Type Inference for ActionScript

A distinguishing feature of ActionScript is that its type system combines static and dynamic typing: an idea that is popularly known as “gradual typing.” Gradual typing is a fancy name for a rather simple, familiar idea. The idea is to facilitate the gradual evolution of “scripts” to “programs,” where scripts describe dynamically typed, volatile code written for prototyping and testing, and programs describe statically typed, mature code written for scaling and maintaining. In other words, gradually typed languages encourage the mixing of statically-typed and dynamically-typed code fragments, with dynamic checks and casts enforcing the soundness of typing at the boundaries between those fragments. The key promise of a gradually typed language is that the statically typed fragments continue to benefit from performance optimizations and other guarantees typically enjoyed by programs in statically typed languages, while still being able to interact with the dynamically typed fragments. Unfortunately, while ActionScript goes part of the way towards gradual typing bliss, it falls short of keeping any such promise.

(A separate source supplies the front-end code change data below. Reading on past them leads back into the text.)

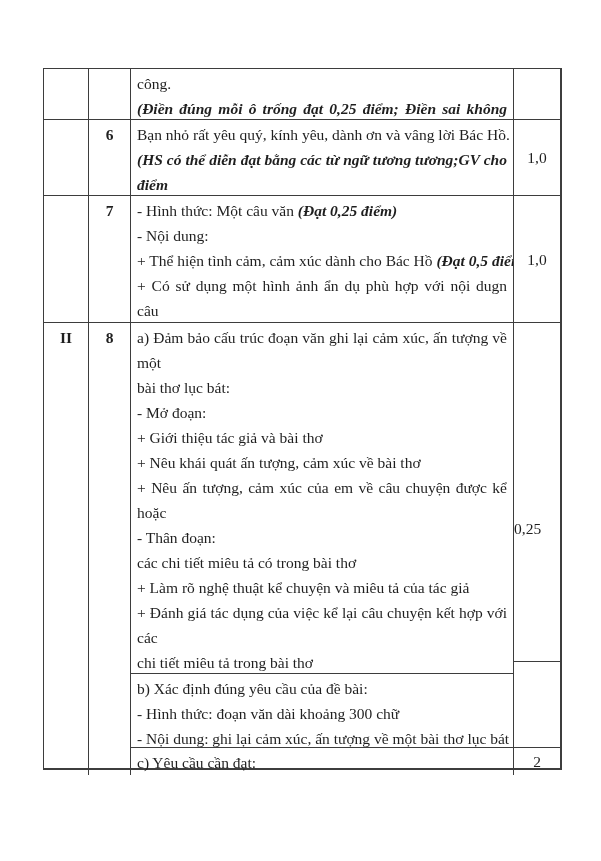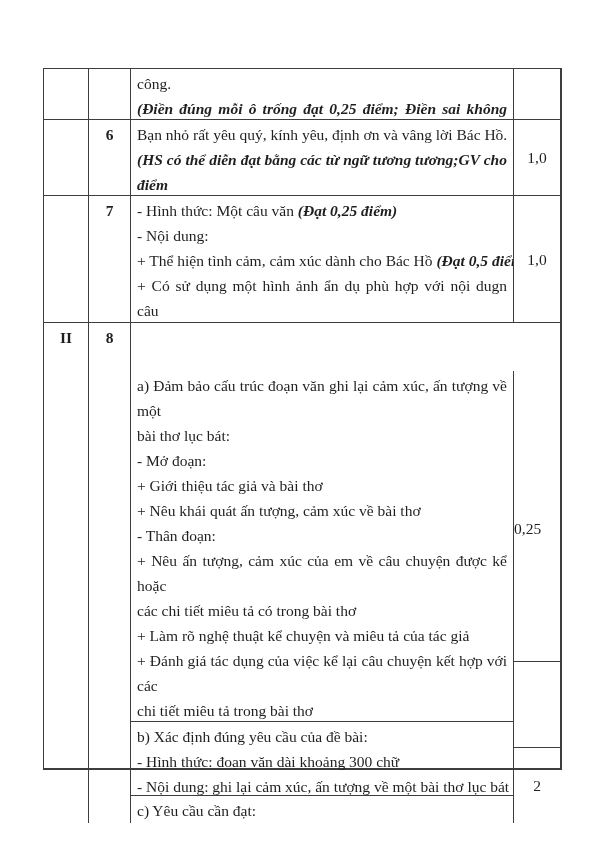"Bạn nhỏ rất yêu quý," span { text: định -> dành }
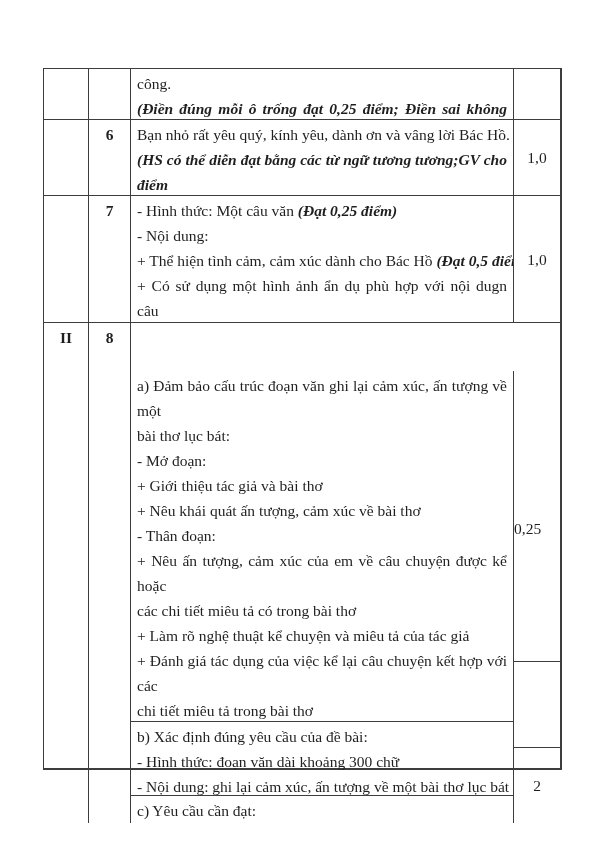"a) Đảm bảo cấu trúc" .c3.stack { margin-top: 48px -> none }
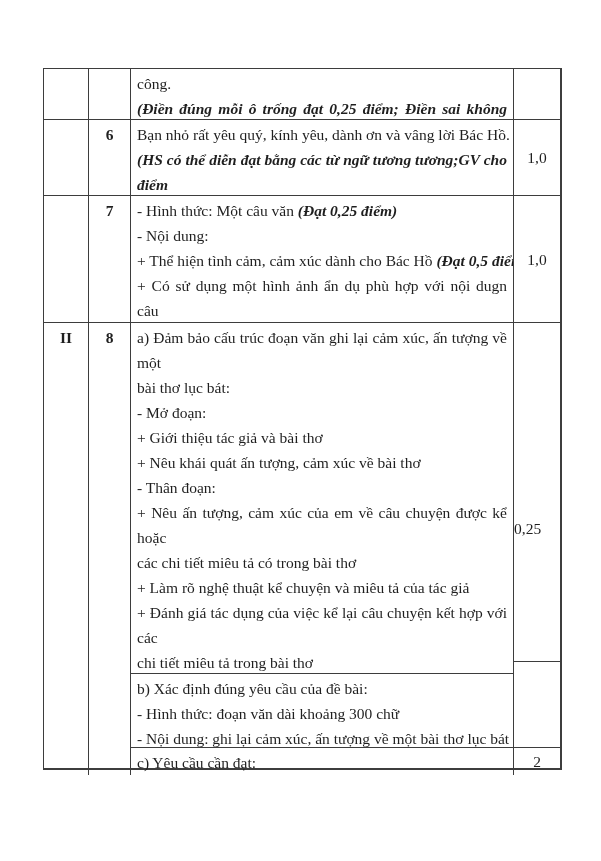"- Thân đoạn:" div.ln { order: before "+ Nêu ấn tượng, cảm" -> after "+ Nêu ấn tượng, cảm" }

For example, consider the following code:

function f():Number { ... }
var x = f(); // var x:* = f()
var y:Number = x++;

Today, this code runs as follows (well, almost: there are some tricks played in the JIT, but we will revisit their limitations in another post). The result of f(), typed Number, is passed into the dynamically typed variable x. (The missing type for x is interpreted as the dynamic type, *: something that we will revisit below.) Since the content of x must match its (dynamic) type, the result is “boxed” at run time: the static type Number is converted to a dynamic type tag, the tag is attached to the result, and the result is (literally) packed in a box to store into x. Next, x is passed into a variable y with static type Number, and is incremented. At this point, the dynamic type tag attached to the content of x is checked to be Number, the boxed result is “unboxed,” the result is stored into y, and the result is incremented and boxed again to store it back into x.

Horrifying, isn’t it?

And now, imagine what so many unnecessary checks and casts do to loops.

To be fair, dynamic types have their uses. No matter how expressive your type system is (think polymorphic types, logical types, algebraic types, dependent types, …) you can never express all invariants of your program with types and still hope to check them statically: laws of physics will haunt you (the “Turing halting problem,” anyway). Dynamic types allow you to get around the limitations of the type system, whatever they may be.

However, dynamic types should be the fallback, not the default! In particular, it is an unnecessary and costly mistake to interpret missing types as dynamic types. Often, it is (relatively) easy for the compiler to infer that a missing type is in fact a static type. For example, the code above can be rewritten automatically to the following code, involving no dynamic checks and casts:

function f():Number { ... }
var x:Number = f(); // var x:* = f()
var y:Number = x++;

This code runs much faster!

(Of course, “real-world” examples can be far more complicated than the above example, but the point remains.)

Bottom line, it is not the job of the programmer to tell the compiler whether some code fragment can be typed statically or dynamically. At best, it is an unnecessary hassle; at worst, it is an impediment to optimizations.

So, what can we do to fix this situation?

Last summer, we put our heads together to think hard, and by mid-summer, we had come up with a revolutionary type inference algorithm for ActionScript. (This research will be published in this year’s POPL; check out the paper!) The algorithm relies on a modular analysis of data flows through source code, where the data may (of course) include functions and objects. The distinguishing feature of the algorithm is that it is provably backward-compatible: existing programs can be aggressively optimized by type inference without the slightest fear of breaking their run-time behaviors! (To guarantee this property, the algorithm relies on several technical novelties, including “kind-based closure computation” and “type-directed escape analysis”: the details can be found in the paper.) Furthermore, the algorithm is provably efficient, which means it can not only be implemented in the ActionScript compiler, but also made available in the ActionScript IDE (Flash Builder)!

Over Christmas, I implemented a prototype of our type inference algorithm in Falcon, the next-generation compiler for ActionScript, and ran our dynamically typed benchmarks through the pipeline. Our algorithm could automatically recover static types for those benchmarks, giving us around 2x-5x speedups without even touching the VM! This is, of course, only the beginning: byte code optimizations, language improvements, and a lot more will continue to bump up performance in the coming year, and I will discuss some of those ideas in later posts. It also makes sense to investigate adapting and integrating our algorithm in the JIT, so that opportunities for performance optimizations are found not only in recompiled source code, but also in existing byte code.

These are exciting times.